Top Talks With Your Kids
1. Media literacy
Teach your child the #1 skill while discerning content: ask questions. Learn to read laterally like a fact-checker.
2. How and why tech is sticky
Learn about persuasive design. Use these great conversation starters and a Twitter example.
3. Tricky topics: porn, sexting and cyberbullying
Get the facts and great videos to watch with your kid.
4. Vital unplugged activities
What activities support deep connections and our healthy human development? Reclaim your time.
5. Your family’s values
What makes a healthy relationship? How does tech factor in?

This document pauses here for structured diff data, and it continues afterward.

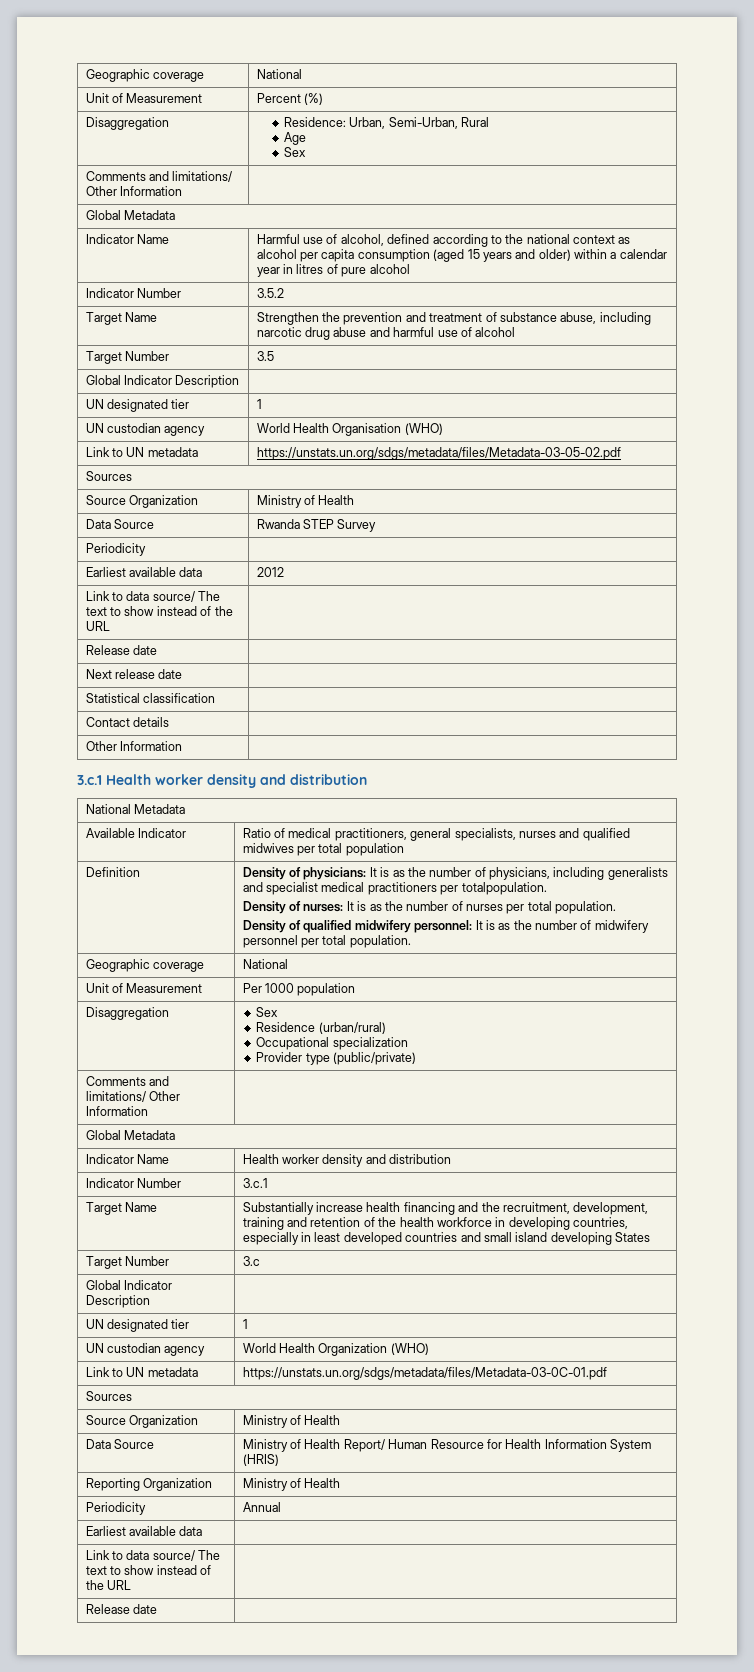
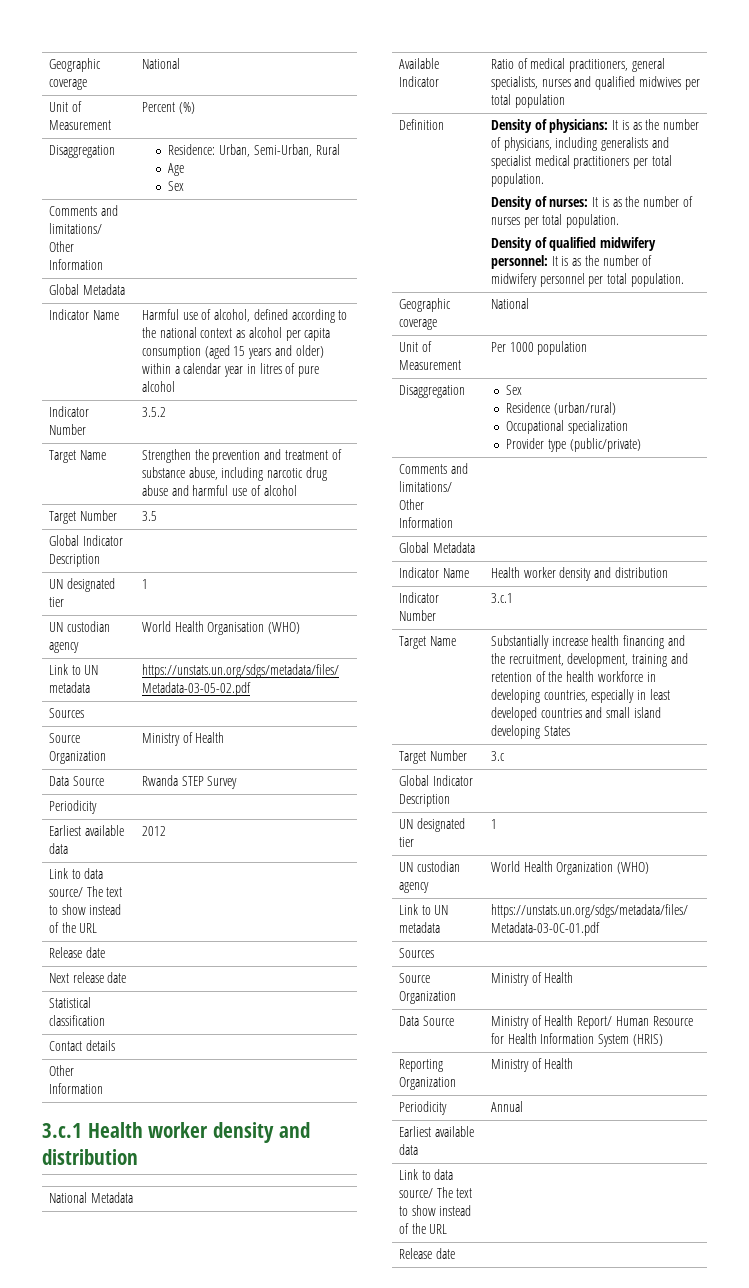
- Density of physicians: It is as the number of physicians, including generalists and specialist medical practitioners per totalpopulation.
+ Density of physicians: It is as the number of physicians, including generalists and specialist medical practitioners per total population.

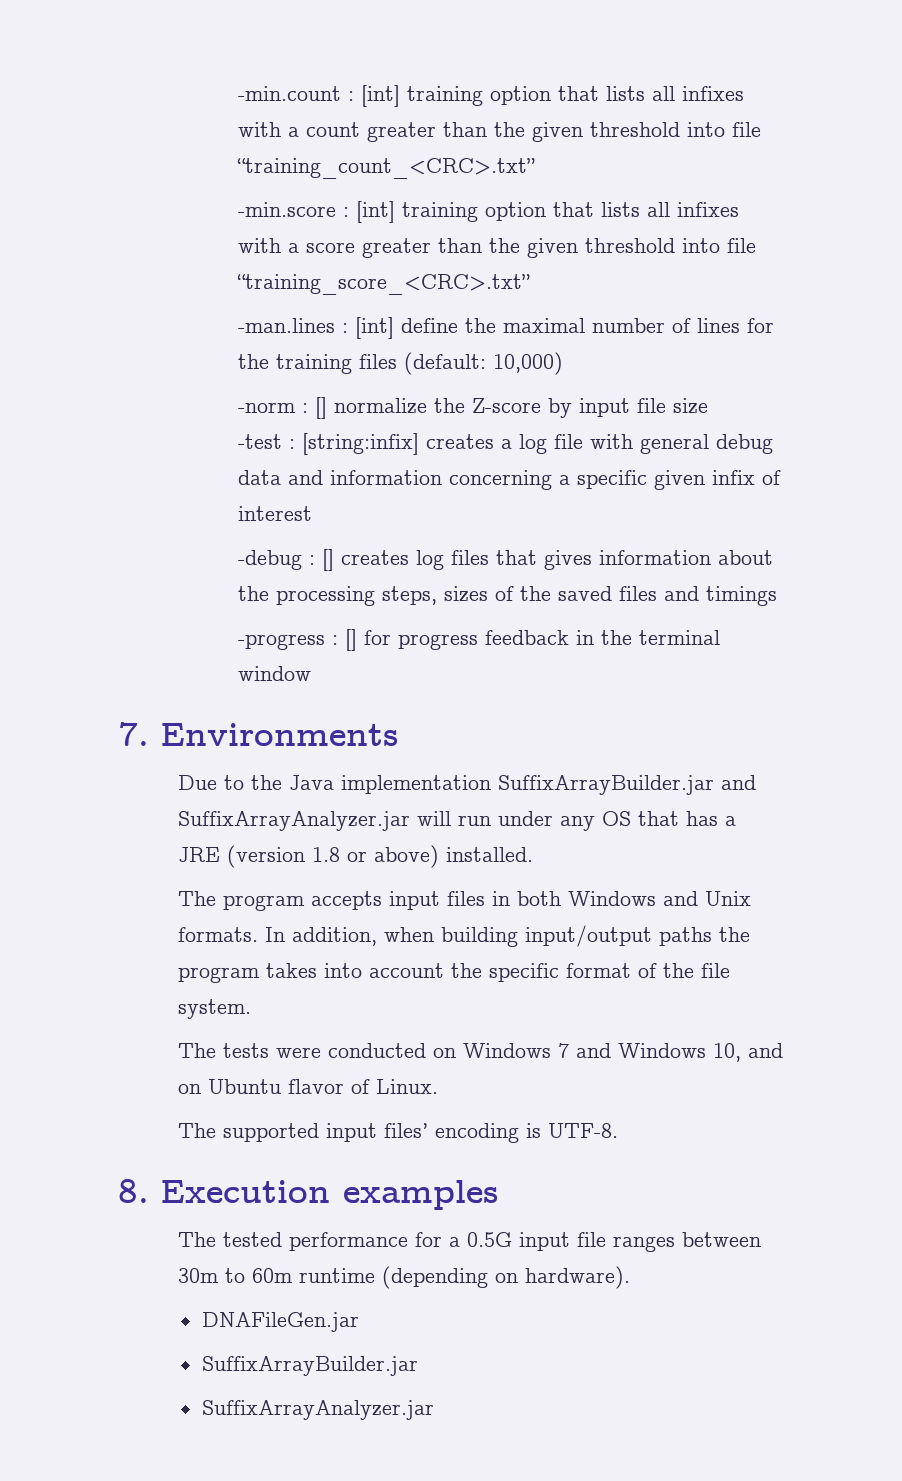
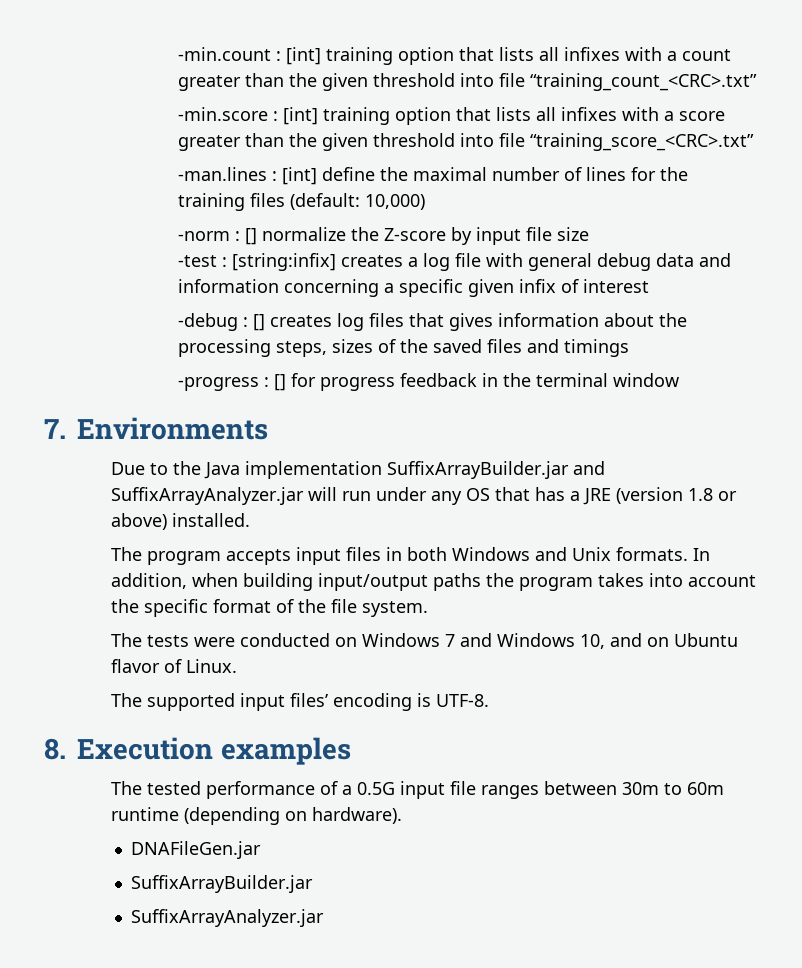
- The tested performance for a 0.5G input file ranges between 30m to 60m runtime (depending on hardware).
+ The tested performance of a 0.5G input file ranges between 30m to 60m runtime (depending on hardware).

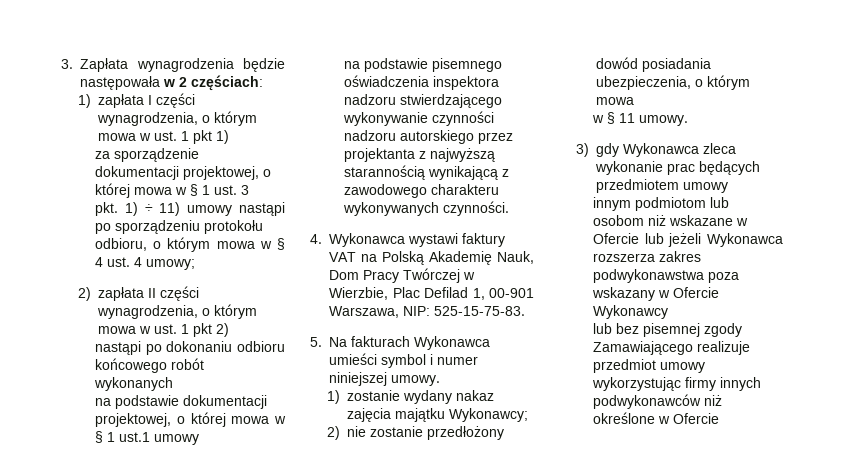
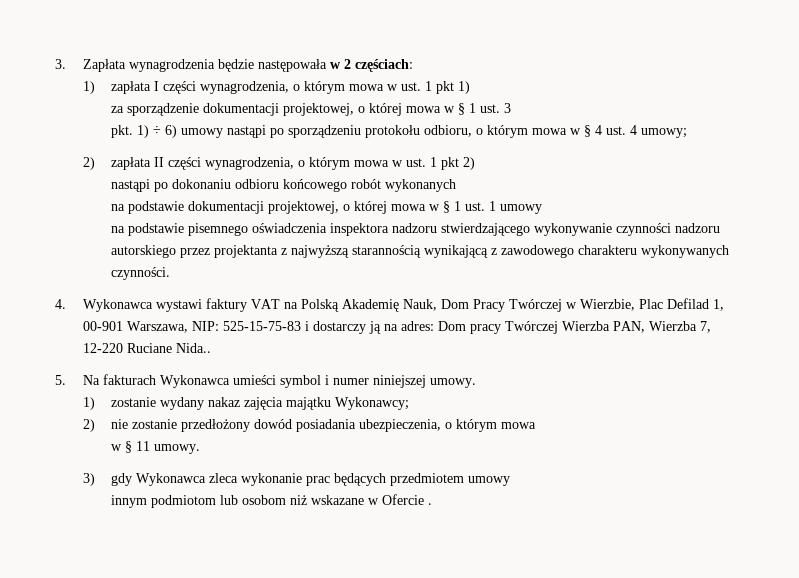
- pkt. 1) ÷ 11) umowy nastąpi po sporządzeniu protokołu odbioru, o którym mowa w § 4 ust. 4 umowy;
+ pkt. 1) ÷ 6) umowy nastąpi po sporządzeniu protokołu odbioru, o którym mowa w § 4 ust. 4 umowy;
- na podstawie dokumentacji projektowej, o której mowa w § 1 ust.1 umowy
+ na podstawie dokumentacji projektowej, o której mowa w § 1 ust. 1 umowy
- 4. Wykonawca wystawi faktury VAT na Polską Akademię Nauk, Dom Pracy Twórczej w Wierzbie, Plac Defilad 1, 00-901 Warszawa, NIP: 525-15-75-83.
+ 4. Wykonawca wystawi faktury VAT na Polską Akademię Nauk, Dom Pracy Twórczej w Wierzbie, Plac Defilad 1, 00-901 Warszawa, NIP: 525-15-75-83 i dostarczy ją na adres: Dom pracy Twórczej Wierzba PAN, Wierzba 7, 12-220 Ruciane Nida..
- innym podmiotom lub osobom niż wskazane w Ofercie lub jeżeli Wykonawca rozszerza zakres podwykonawstwa poza wskazany w Ofercie Wykonawcy
- lub bez pisemnej zgody Zamawiającego realizuje przedmiot umowy wykorzystując firmy innych podwykonawców niż określone w Ofercie
+ innym podmiotom lub osobom niż wskazane w Ofercie .

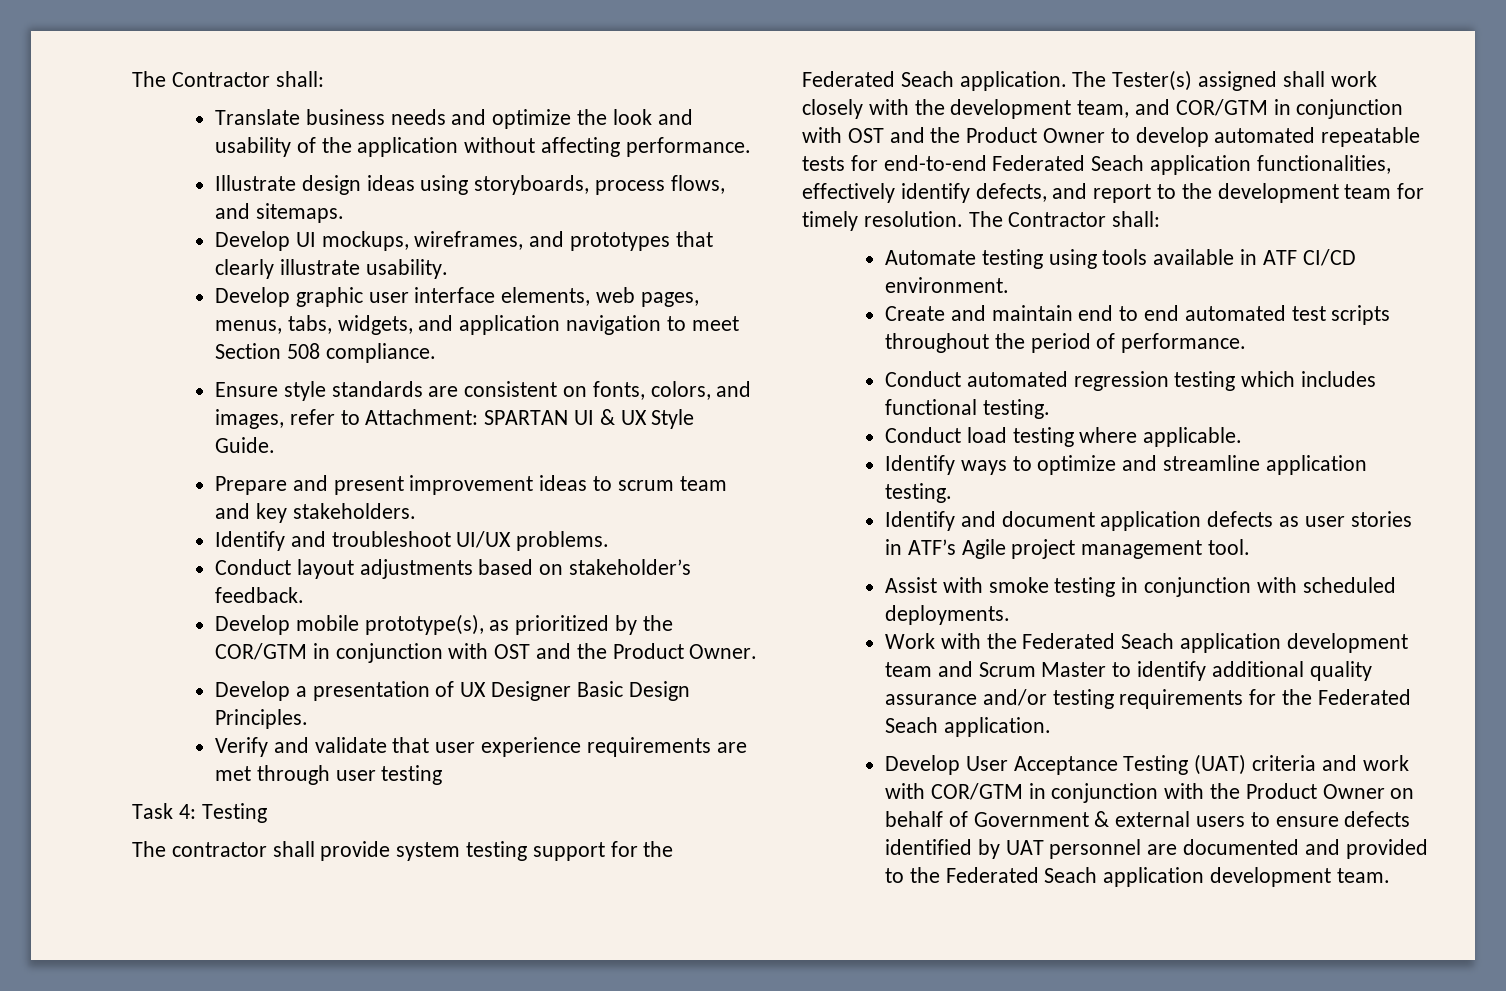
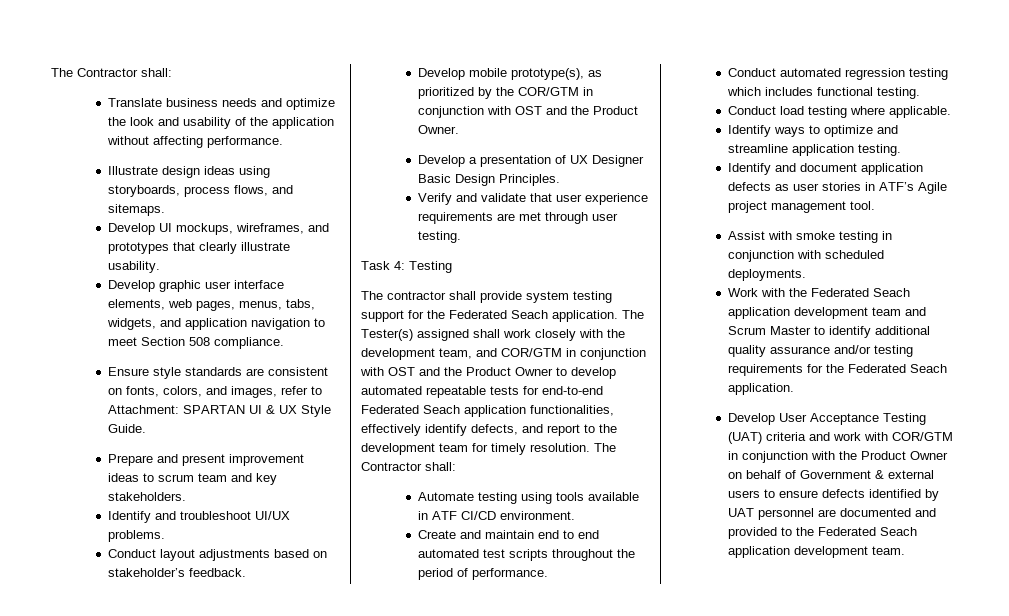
- Verify and validate that user experience requirements are met through user testing
+ Verify and validate that user experience requirements are met through user testing.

6. Healthy vs. unhealthy tech use
Practical tips to define "healthy tech use" for your family.
7. The concept of “tricky people”
How to handle strangers online.
8. Online actions are public and permanent
Read examples of digital footprint gone wrong. Discuss what data are OK to share online.
Talk About Tech Guide
We take sixteen years to transition our kids from car seats to driver’s licenses, with a variety of supports, guard rails and training along the way. We need a similar scaffolding for our children and technology.
As parents, we need to support their safety and wellbeing until they can be trusted to wisely use technology on their own. Research confirms that digital mentoring leads to the healthiest tech habits in young people.
These mentoring tools are not meant to be overwhelming--use them to inspire small actions. Pick an area that sparks your interest and get started today!
Content & Truth
Content & Truth Goals
I want my child to learn how to navigate media to discern trustworthy and reliable content from potential mis/disinformation.
I want my child to create and share media responsibly.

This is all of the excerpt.